Step 3: Shift examples

The third step is to move each example to the time when the outcome we’re predicting can be observed. We want to give the user some time to see the upgrade offer, decide to accept it, and pay - let’s check to see if they accepted an hour after we make the offer.

let features = {
  loss_duration: sum(GameVictory.duration) }

let examples = features
  | when(count(GameDefeat, window=since(GameVictory)) == 2) (1)
  | shift_by(hours(1)) (2)
1 The examples we created previously
2 Shift the results of the last step forward in time by one hour - visually you could imagine dragging the examples forward in the timeline by one hour
time entity result

4:46

Bob

{ loss_dur: 23s }

9:35

Alice

{ loss_dur: 63s }

Our training examples have now moved to the point in time when the label we want to predict can be observed. Notice that the values in the time column are an hour later than the previous step.

Step 4: Label examples

The final step is to see if a purchase happened after the prediction was made. This will be our target value and we’ll add it to the records that currently contain our feature.

let features = {
  loss_duration: sum(GameVictory.duration),
  purchase_count: count(Purchase) }   (1)

let example = features
  | when(count(GameDefeat, window=since(GameVictory)) == 2)
  | shift_by(hours(1))

let target = count(Purchase) > example.purchase_count (2)

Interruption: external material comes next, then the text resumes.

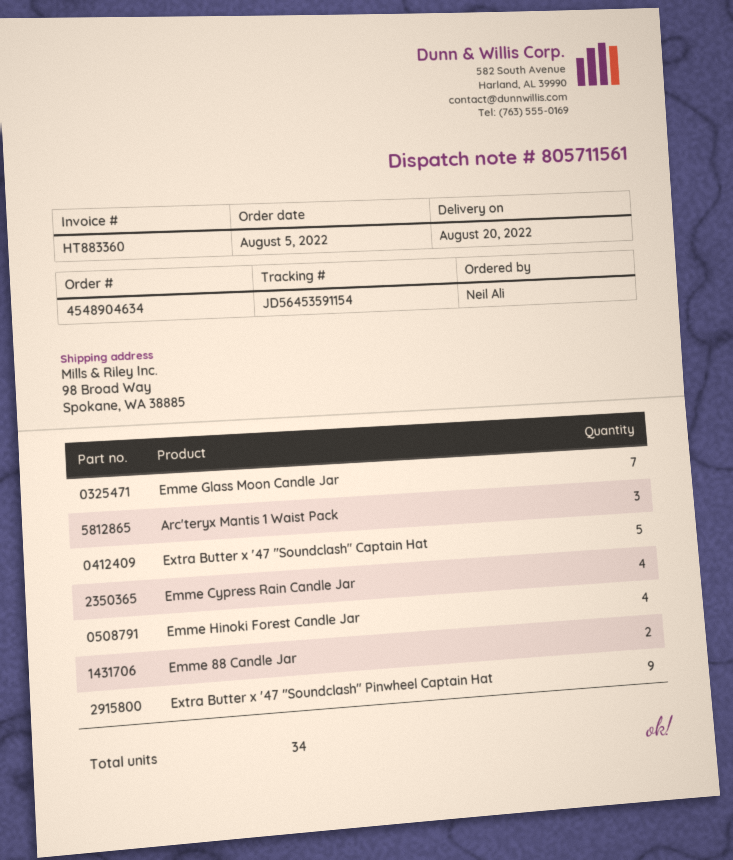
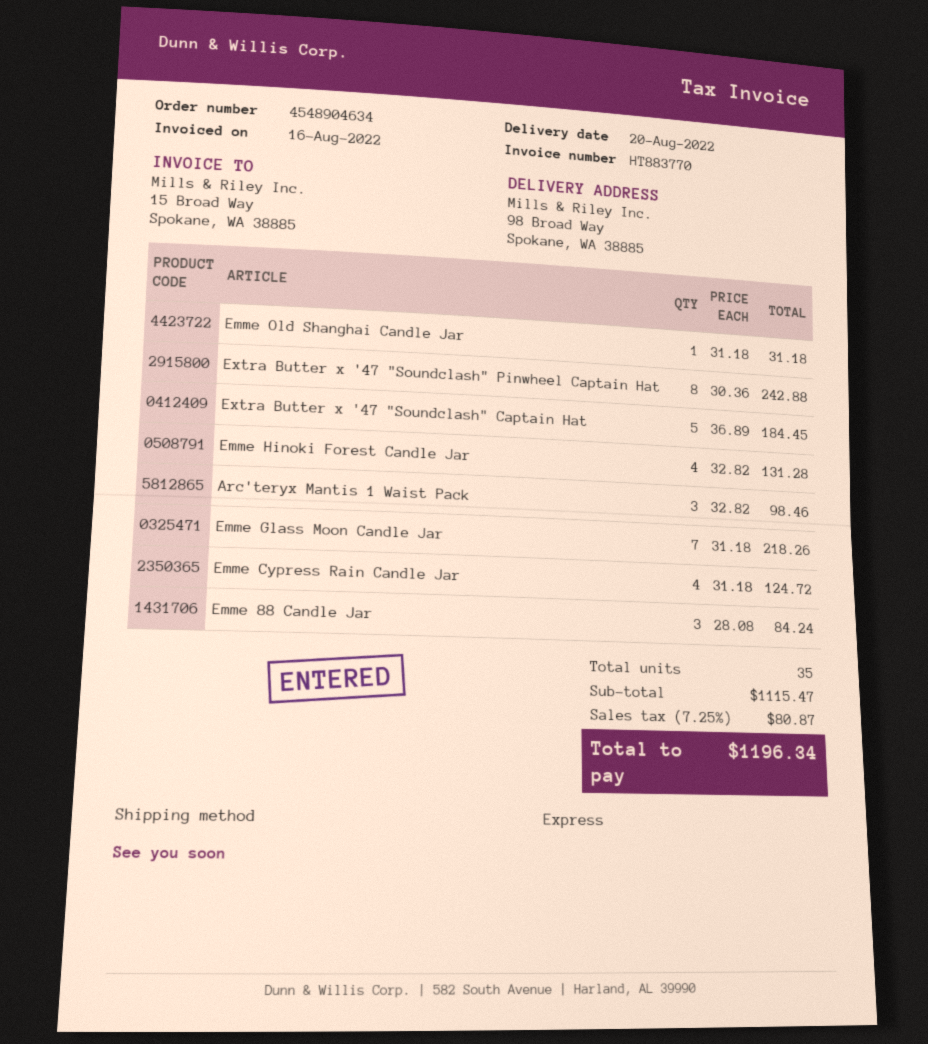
invoice number: HT883360 -> HT883770
Emme 88 Candle Jar: 2 -> 3
Extra Butter x '47 "Soundclash" Pinwheel Captain Hat: 9 -> 8
Emme Old Shanghai Candle Jar: none -> 1
total quantity: 34 -> 35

in extend(example, {target}) (3)
1 Capture purchase count as a feature
2 Compare purchase count at prediction and label time.
3 Append the target value to each example
time entity result

4:46

Bob

{ loss_dur: 23s, target: true }

9:35

Alice

{ loss_dur: 63s, target: false }

We’re done! The result of this query is a training dataset ready to be used as input to a model algorithm. To review the process so far:

Real-time ML framework
  1. We computed the time spent in loosing games from the events we collected

  2. We generated training examples each time the a user lost twice in a row

  3. We shifted those examples forward in time one hour

  4. Finally, we computed the target value by checking for purchases since the prediction was made.